Yes, that was SHE, in case you haven’t seen it on FB.  We’ll have a little girl joining us at the end of January.  And, no, we haven’t picked out a name yet.  We’re still perusing the name book and waiting to see what fits.  It’s tempting to choose a name that reflects the magnitude of what this little one means to us, but that’s a lot of pressure to saddle a kid with.  “You have to be brilliant and special because we’ve lost so much to get to this point.”  If that won’t create a host of neurotic breakdowns, I don’t know what will.

So while this child is more than we could have hoped for already, I think it’s best for her to be just a normal kid with goofy parents who are sure to embarrass her at every turn.  We’re already set to be the old farts in home room; when our little girl turns sixteen, we’ll be fifty.  That’s a little daunting.  But it’s also a tremendous asset.  I hate that we won’t be young parents, but we don’t have any crazy expectations that parenthood is some sort of magical domestic bliss.  We’re well aware that it is hard work, and we’ve both reached a point in our lives where we choose our battles carefully.  We’ve had to let go of so much already that rolling with the punches is just what you do.

I really want to see “The Odd Life of Timothy Green.”  I won’t watch it for another year or so because I can’t watch the trailer without crying.  They show part of a scene where the parents who have tried desperately to have a child on their own give up.  They write down all of the things that their child would be – funny, smart, kind – and bury it in a box in their garden.  Maybe the rest of the movie is horrible, but that scene is such a great snapshot of what our last five years have been like.  For a week or two at a time, we could dream about what our kid would be like before we had to bury the dream again.  That’s another reason I’ve been oddly quiet: for so long, loss has been our story that it’s hard to write about this amazing gift without feeling like I’m losing sight of where we came from.  I honestly hate that I am one of those stories being bandied about to other women who are struggling with infertility or losses of their own.  “If you just hold on and keep trying, things will work out for you just like they have for my friend…”  There is a time for hope, and there is a time for grief, and I hope that if you feel tempted to use me as an example for a struggling friend that you pause and consider what your friend needs most.  Usually, it’s not the miracle story.

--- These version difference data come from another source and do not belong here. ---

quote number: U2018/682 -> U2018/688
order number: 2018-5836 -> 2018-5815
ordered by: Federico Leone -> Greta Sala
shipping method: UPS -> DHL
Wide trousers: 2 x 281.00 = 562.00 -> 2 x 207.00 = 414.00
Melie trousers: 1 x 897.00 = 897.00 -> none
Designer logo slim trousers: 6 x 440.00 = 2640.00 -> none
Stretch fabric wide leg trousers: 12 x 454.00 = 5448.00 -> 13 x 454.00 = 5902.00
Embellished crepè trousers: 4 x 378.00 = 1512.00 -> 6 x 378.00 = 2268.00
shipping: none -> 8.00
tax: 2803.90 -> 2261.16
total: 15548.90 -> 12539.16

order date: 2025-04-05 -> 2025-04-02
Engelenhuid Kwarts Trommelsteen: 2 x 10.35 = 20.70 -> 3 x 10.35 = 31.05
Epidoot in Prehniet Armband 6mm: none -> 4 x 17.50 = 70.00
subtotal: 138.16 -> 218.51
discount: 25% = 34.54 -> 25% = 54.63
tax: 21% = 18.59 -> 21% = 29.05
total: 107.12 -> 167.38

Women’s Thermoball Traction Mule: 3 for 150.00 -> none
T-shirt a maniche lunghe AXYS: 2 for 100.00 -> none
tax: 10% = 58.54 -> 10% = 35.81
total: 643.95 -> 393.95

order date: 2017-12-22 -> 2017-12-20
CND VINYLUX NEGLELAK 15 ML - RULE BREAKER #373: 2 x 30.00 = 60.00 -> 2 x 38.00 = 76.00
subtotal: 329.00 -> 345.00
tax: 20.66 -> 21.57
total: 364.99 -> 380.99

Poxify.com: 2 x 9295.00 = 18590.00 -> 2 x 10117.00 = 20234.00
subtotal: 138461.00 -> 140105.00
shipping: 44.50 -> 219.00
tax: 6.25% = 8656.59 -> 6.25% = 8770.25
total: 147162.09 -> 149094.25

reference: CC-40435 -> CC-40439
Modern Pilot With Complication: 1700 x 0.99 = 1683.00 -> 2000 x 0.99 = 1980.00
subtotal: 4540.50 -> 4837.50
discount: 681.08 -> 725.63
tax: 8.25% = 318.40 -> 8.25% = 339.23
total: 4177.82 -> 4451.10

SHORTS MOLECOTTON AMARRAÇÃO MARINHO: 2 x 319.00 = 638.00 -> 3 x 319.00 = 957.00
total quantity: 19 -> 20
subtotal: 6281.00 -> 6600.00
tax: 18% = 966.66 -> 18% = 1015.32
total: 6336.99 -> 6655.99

I am under no illusions that this is nothing short of a miracle; we still have no medical explanation for our miscarriages, and there is no reason that this pregnancy has continued where every other one failed except that this is God’s plan.  I still don’t understand it, and I still don’t like most of it, and it certainly wasn’t MY plan.  But this baby is coming at this time in our lives for some reason that only God knows and we will likely never discover on this side of the veil.  If you really must share my story with someone struggling through their own infertility/pregnancy loss hell, I hope that this is what you share: we won’t always understand God’s plan, and we don’t have to understand it or even like it.  We do have to submit our plans and dreams to him and trust him to work out the details in a way that will honor him.  You may not get what you want, but you will always get what you need.  It will never be easy to lay down your own dreams and wait for God to give you new ones, but it’s worth the work and the pain.  I can honestly say that we would have been happy even if God hadn’t blessed us with this pregnancy because we learned to be content and useful where we were no matter what.  I really never thought I would be registering for baby clothes and strollers and toys after IVF didn’t work.  I never imagined that I would ever hear a heartbeat that isn’t my own coming from somewhere inside my belly.  I never thought I’d get to count down the weeks and measure my belly by the things I can no longer see when I look down.  I still have a hard time believing that we are actually telling people, “It’s a girl!”  And she is a miracle; she is a gift that I didn’t expect, but her impending arrival isn’t the greatest gift that this journey has given me – the knowledge that I really can and do trust God no matter what is greater still.